A query may request at least one variable to be filled up with one value or more. A query may look like this:
SELECT family_name FROM users WHERE family_name = ‘Smith’
The query tells the computer to select all ‘Smith’ family names which may number to a few thousand from among tens of thousands within the database table. And so the database management system will have to estimate a filter factor using the determined value for the variable and an access path will have to be determined to get to the data.
Access path selection can make a tremendous impact on the overall performance of the system. The query mentioned above is a very simple query with one variable being matched to values from one table only. A more complex query may involve looking for many variables which can be matched to many different records on separate tables. Some of these variables even have complex conditions such as greater than or less than some value of integers. Many relational database makers have their own algorithms to optimize choosing of access paths while minimizing total access cost.
Optimization of access path selection maybe gauged using cost formulas with I/O and CPU utilization weight usually considered. Generally, query optimizers evaluate the available paths to data retrieval and estimate the cost in executing the statements using the determined paths or a combination of these paths.
In choosing an access path, the RDBMS optimizer examines the WHERE clause and the FROM clause. It then lays out possible plans of execution using the determined paths and, with the use of statistics for the columns, index and tables accessible to the statement, the optimizer then estimates the cost of executing the plan.
Access paths selection for joins where data is taken from than one table is basically done using the nested loop and merging scan techniques. Because joins are more complex, there are some other considerations for determining access path selections for them.
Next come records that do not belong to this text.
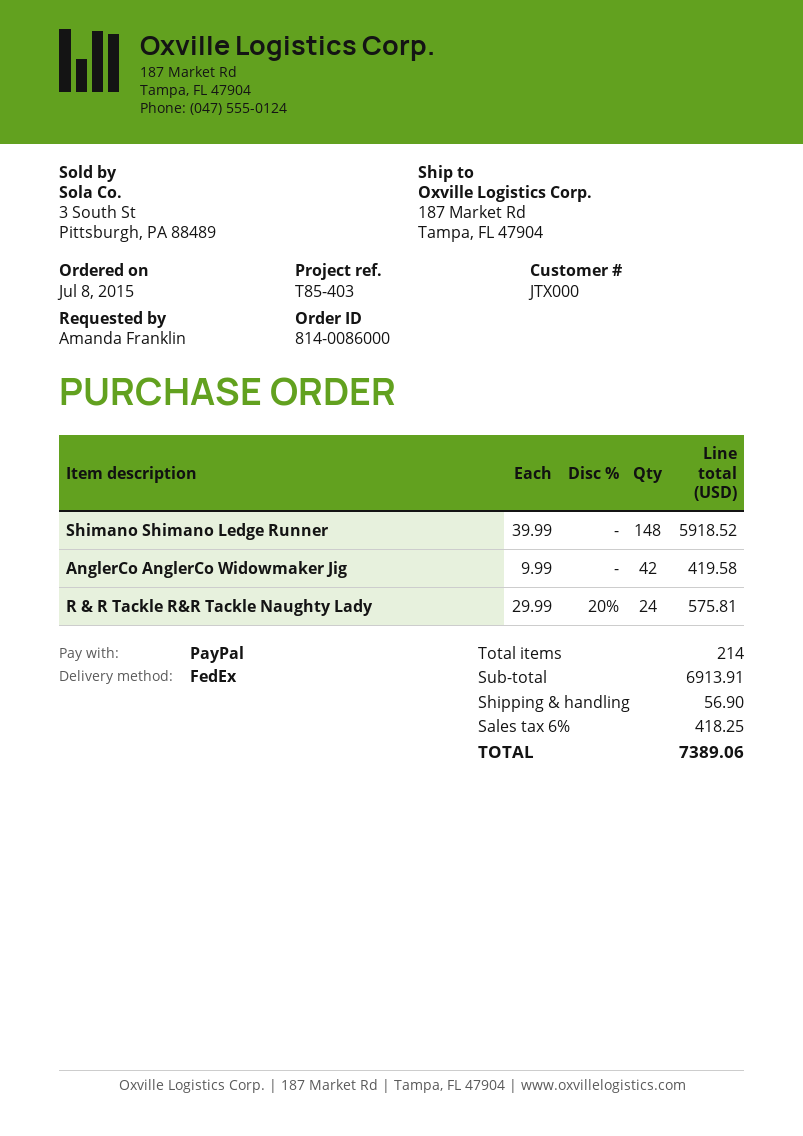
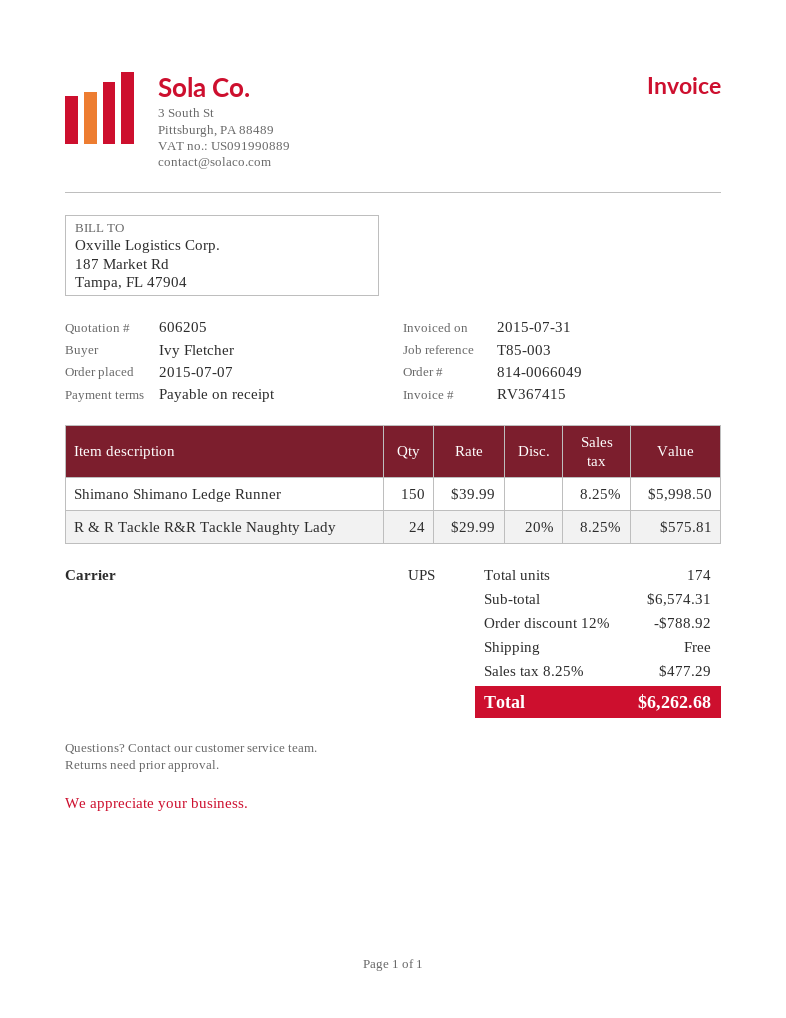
order number: 814-0086000 -> 814-0066049
order date: 2015-07-08 -> 2015-07-07
reference: T85-403 -> T85-003
ordered by: Amanda Franklin -> Ivy Fletcher
shipping method: FedEx -> UPS
Shimano Shimano Ledge Runner: 148 x 39.99 = 5918.52 -> 150 x 39.99 = 5998.50
AnglerCo AnglerCo Widowmaker Jig: 42 x 9.99 = 419.58 -> none
total quantity: 214 -> 174
subtotal: 6913.91 -> 6574.31
discount: none -> 12% = 788.92
shipping: 56.90 -> 0.00
tax: 6% = 418.25 -> 8.25% = 477.29
total: 7389.06 -> 6262.68

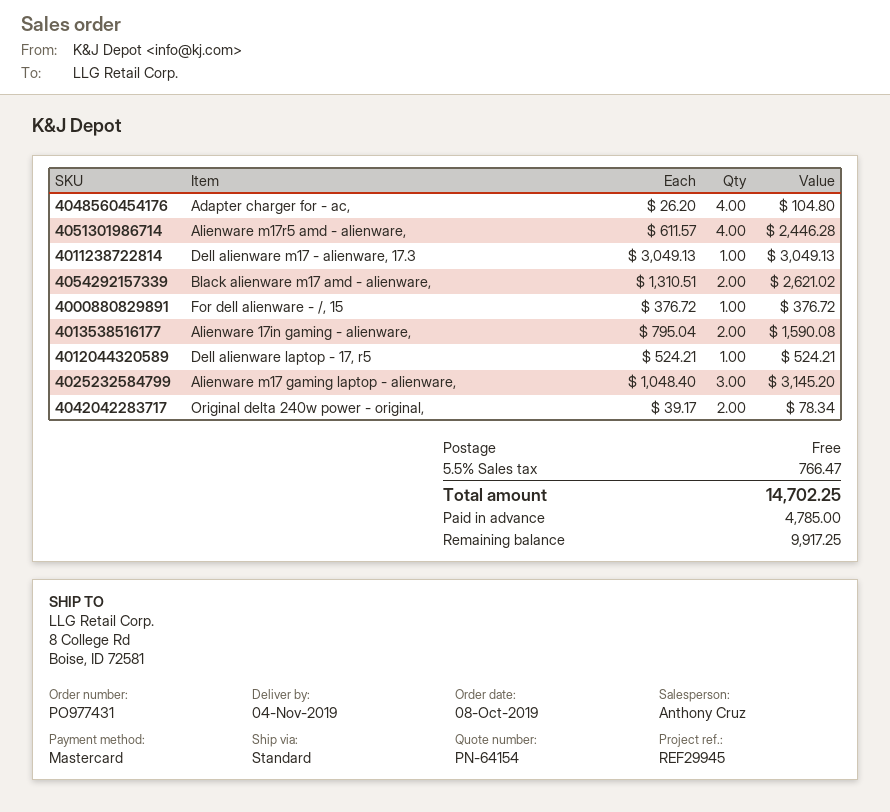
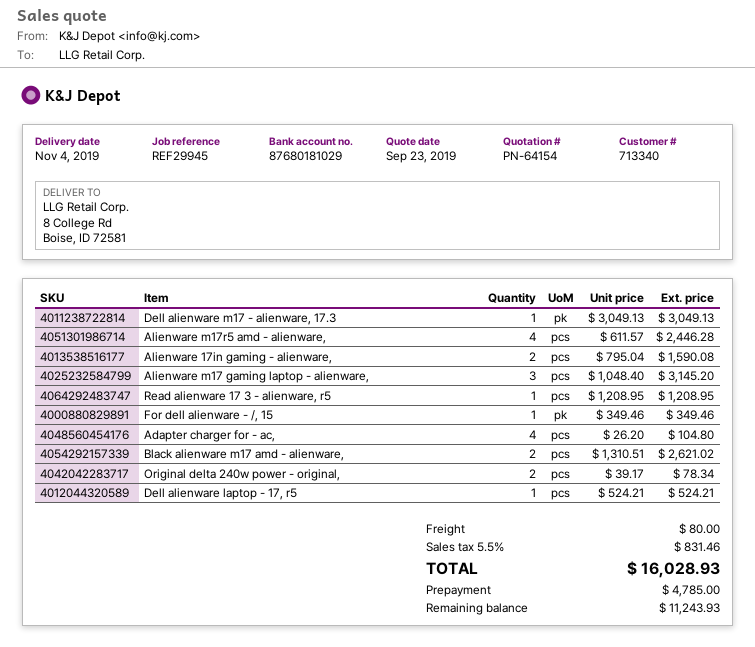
For dell alienware - /, 15: 1 x 376.72 = 376.72 -> 1 x 349.46 = 349.46
Read alienware 17 3 - alienware, r5: none -> 1 x 1208.95 = 1208.95
shipping: 0.00 -> 80.00
tax: 5.5% = 766.47 -> 5.5% = 831.46
total: 14702.25 -> 16028.93
balance: 9917.25 -> 11243.93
In general, the most common ways of paths selections include the following:
Full Table Scan – The RDBMS software scans all rows from the table and filters out those that do not mach the criteria in the query.
Row ID Scan – This is the fastest retrieval method for a single row. The row identification (rowed) give the exact location of the row in the specified database.
Index Scan – With this method, the RDBMS retrieves a row of records by traversing the index using the indexed column values required by the query statement. There are many types of index scans which many include Index Unique Scans, Index Range Scans, Index Skip Scans, Full Scans, Fast Full Index Scans, Index Joins and Bitmap Indexes.
Cluster Access Scan – This is used to retrieve all rows that have same cluster key value. The rows are coming from a table stored in an indexed cluster.
Hash Access Scan – This method locates rows in a hush cluster basing on some hash value. All rows containing the same hash values are stored within the same data block.
A new system present for optimizing access path selection is by defining an index and segment scan, the two types of scans which are available for SQL statements. Before returning the tuples, simple predicates called search arguments (SARGS) are added to the indexes. There are many more techniques under research by RDBMS vendors like Microsoft (SQL), Oracle, MySQL, PostgreSQL and many others.